While trying to identify the alleles at several snp loci in a data set, I found a number of discrepancies between both the reference/variant alleles and the coordinates when comparing ucsc reference genome, refsnp on ncbi, and ensembl's dbsnp data, even though they allegedly all use the same reference genome hg19 or the equivalent gchr73. In most cases, the nucleotide at the hg19 coordinates corresponding to the ensembl snp is correct (though ancestral/variant is sometimes reversed). However, if I enter the rs# into UCSC using hg19, it consistently gives a different coordinate for the snp. Moreover, when I look up the same SNP on NCBI's refsnp, the nucleotides are completely different, as though a complementary strand were being used. Since rs# are not dependent on assembly (unlike their coordinates), this shouldn't be the case. I have appended some examples below, and would greatly appreciate a clarification:
rs1063192 ensembl grch37 coordinates = chr9:22003367 reference allele at these coordinates according to UCSC hg19 for chr9:2203367 = G ensembl ancestral/variant = G/A ucsc hg19 coordinates for rs1063192 = chr9:22003117-22003617 ncbi refsnp alleles C/T rs601620 ensembl grch37 coordinates = chr20:62309839 reference allele according to UCSC h19 for these coordinates:A ensembl ancestral/variant = A/G ucsc hg19 coordinates for rs601620 = chr20:62309589-62310089 ncbi refsnp alleles C/T rs498872 ensembl grch37 coordinates: chr11:118477367 reference allele at these coordinates according to UCSC hg91 = A ensembl ancestral/variant = G/A ucsc hg19 coordinates for rs498872 = chr11:118477117-118477617 ncbi refsnp alleles C/T
For comparison, one that is (mostly) consistent:
rs10079250 ensembl grch37 coordinates = chr5:14950132 reference allele according to UCSC hg19 for chr5:14950132 = C ensemble ancestral/variant = T/C ucsc hg19 coordinates = chr5:149449882-149450382 ncbi refsnp alleles C/T
Please note that the variants are not listed as ancestral/variant, but reference/alternative.
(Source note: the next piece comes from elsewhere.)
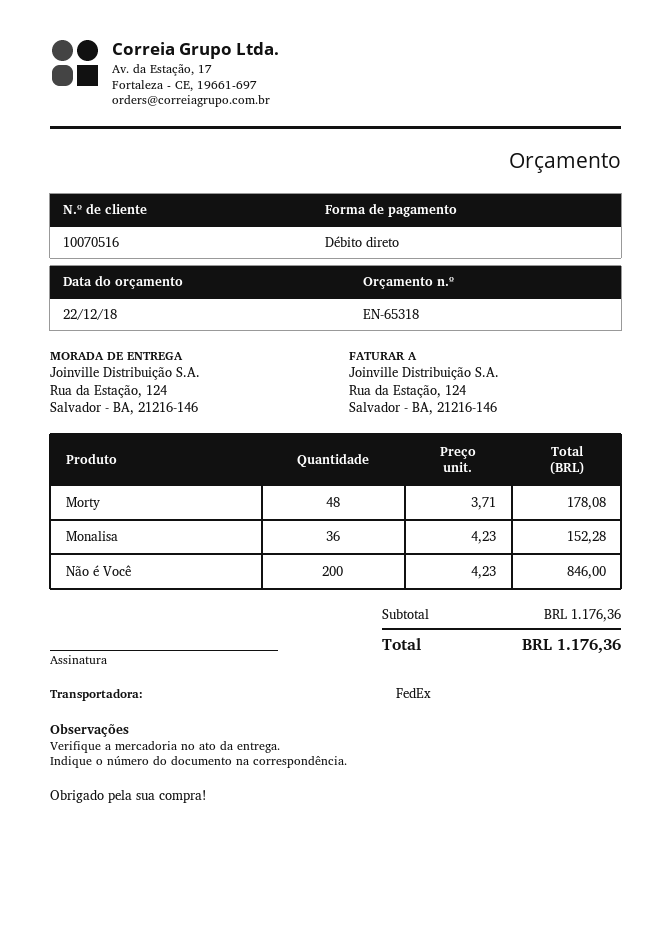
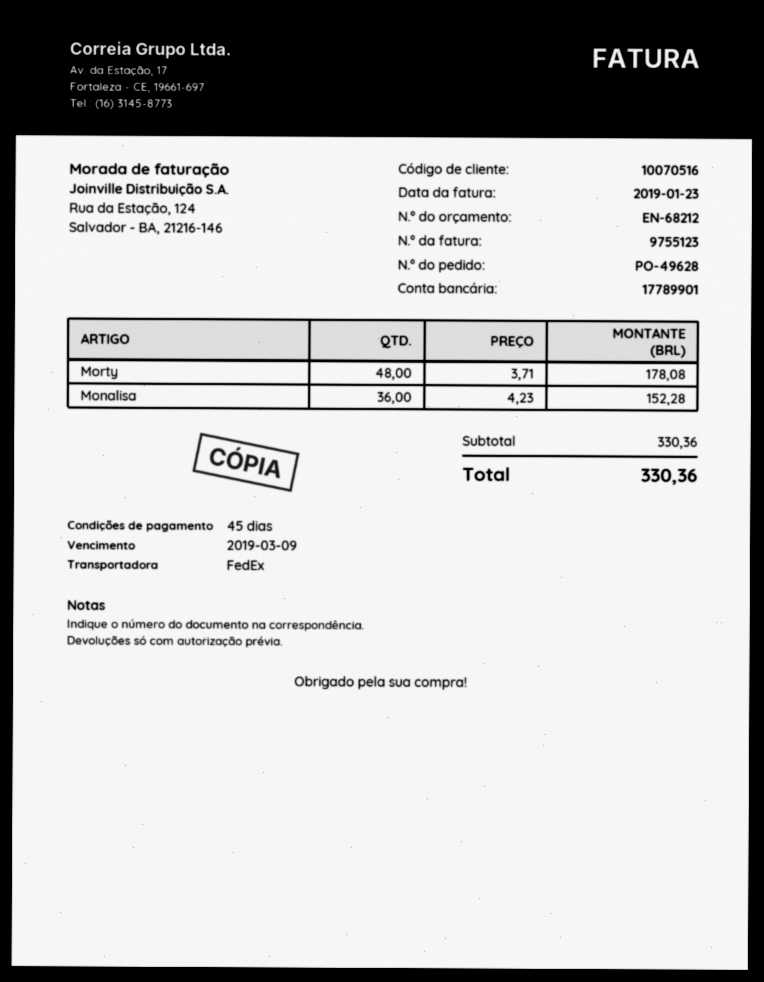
quote number: EN-65318 -> EN-68212
Não é Você: 200 x 4.23 = 846.00 -> none
subtotal: 1176.36 -> 330.36
total: 1176.36 -> 330.36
The reference is just the base that was found in the individual from whom that contig of the genome was taken. It may be the minor allele, the non-ancestral allele or even the disease-causing allele, if that was the allele that individual had.
However your final example, rs10079250, indicates a variant where dbSNP do not follow this convention, as they have indicated the alternative allele first, followed by the reference. Note that in this case the T is in fact the major allele and the ancestral allele.